Under normal circumstances, anyone else recounting a tale like that in the shop would find their story systematically dismantled, piece by piece, like Hercule Poirot destroying a murder alibi.
But still, the vicar’s claim was a hard one to swallow. A gudgeon of seven ounces? No one though felt inclined to challenge the Lord’s work on this occasion. Sure, there might be a huge ‘gonk’ out there lurking in some gravel bottomed river where the food source is rich enough to pack the ounces on, but in a cut where you are more likely to find yourself attached to a supermarket trolley than a British record gudgeon?
“I was having an afternoon on the canal on Monday just using single maggot but feeding pinkies heavily and I think I hit on a shoal of gudgeon.
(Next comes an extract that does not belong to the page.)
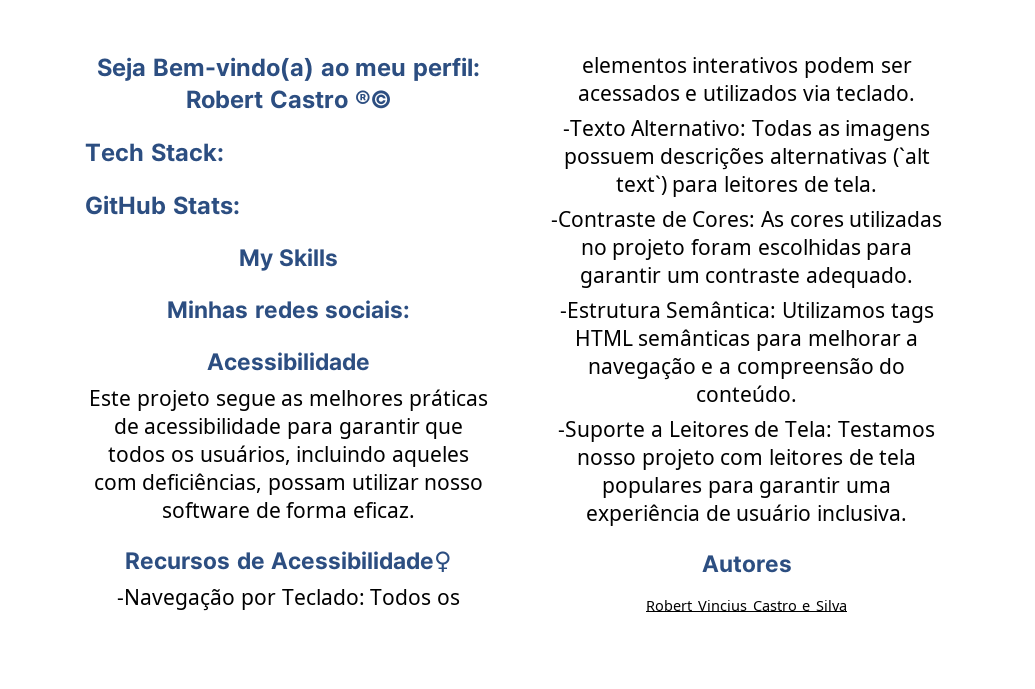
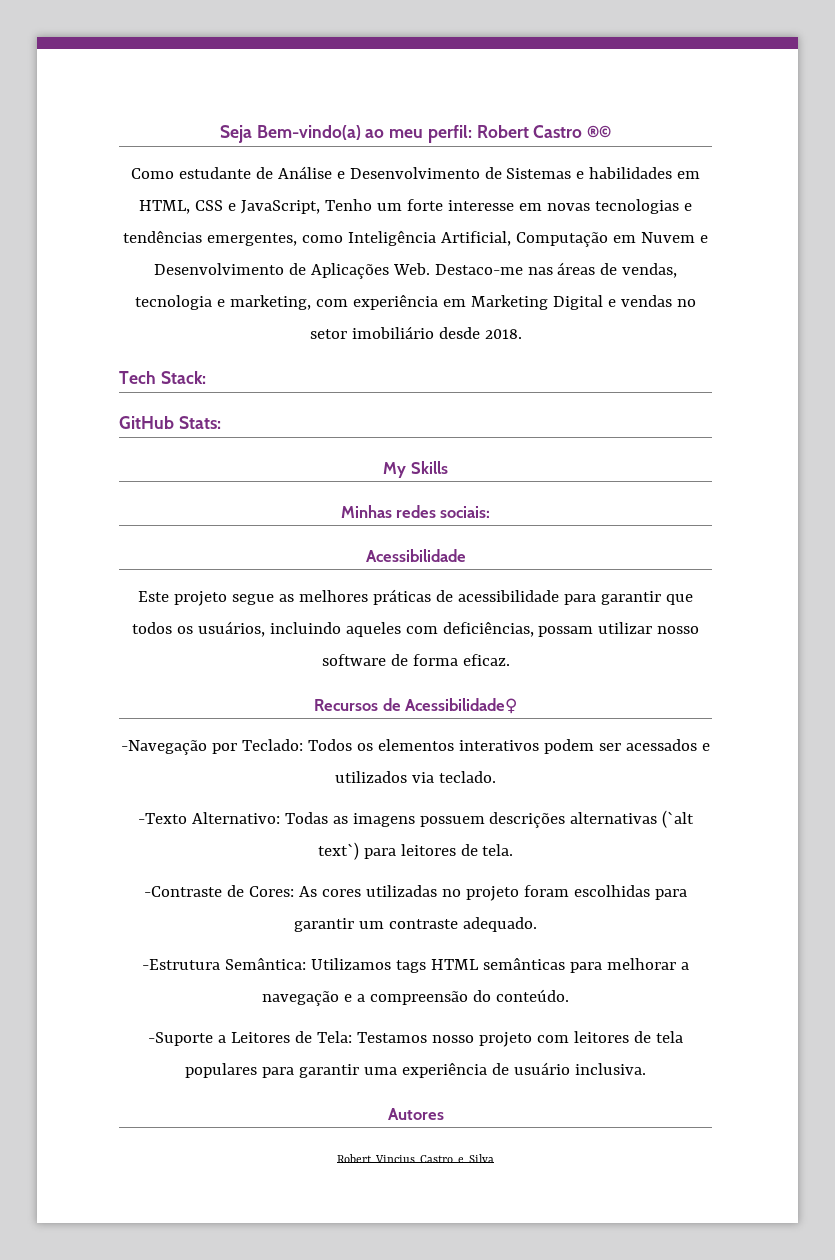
+ Como estudante de Análise e Desenvolvimento de Sistemas e habilidades em HTML, CSS e JavaScript, Tenho um forte interesse em novas tecnologias e tendências emergentes, como Inteligência Artificial, Computação em Nuvem e Desenvolvimento de Aplicações Web. Destaco-me nas áreas de vendas, tecnologia e marketing, com experiência em Marketing Digital e vendas no setor imobiliário desde 2018.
I had dozens and they got steadily bigger and bigger until I landed the daddy of them all. I was surprised too when I weighed him on my new scales, bought in this very shop.”
Having relayed his incredulous tale, the vicar picked up his half pint of mixed maggots, and a bag of cooked hemp, bade his farewells to all, and departed the shop. For once, there was stony, dare I say God-fearing, silence amongst the group shuffling uneasily around the counter. No one uttered a word, until Keith Skinner coughed and philosophically observed, “I suppose we have to believe him. He’s a man of the Church, dog collar and all, and if we cannot accept his word what chance have we got…”
“Jeez, seven ounces; that’s one hell of a gudgeon,” said George Cooke, with an unfortunate choice of profanity. Terry had been in the back of the shop for a few minutes, riddling off the casters, and returned to the counter sporting a supercilious grin. Another of the match anglers, Mark Gould, caught the glint in his eye,
“What do you think Terry? You believe him?” Taking a sip of lukewarm tea, Terry thought for a moment and then with his characteristic smirk of feigned ‘I’m good as gold’ innocence, addressed his audience. “Who
am I, a mere mortal, to question a servant of the Lord? Mind you, six months ago Paris (the shop owner) told me he came in here on a Wednesday and told him he had caught a new ‘Welsh’ grayling record of four pounds on the upper River Dee while fishing for salmon.”
Funnily enough, it seems there were no photos, or witnesses, to that catch either. Clearly, when it comes to catching record-breaking fish the only conclusion one could draw from the vicar’s angling exploits is that God really must look after his own – excluding bishops, of course!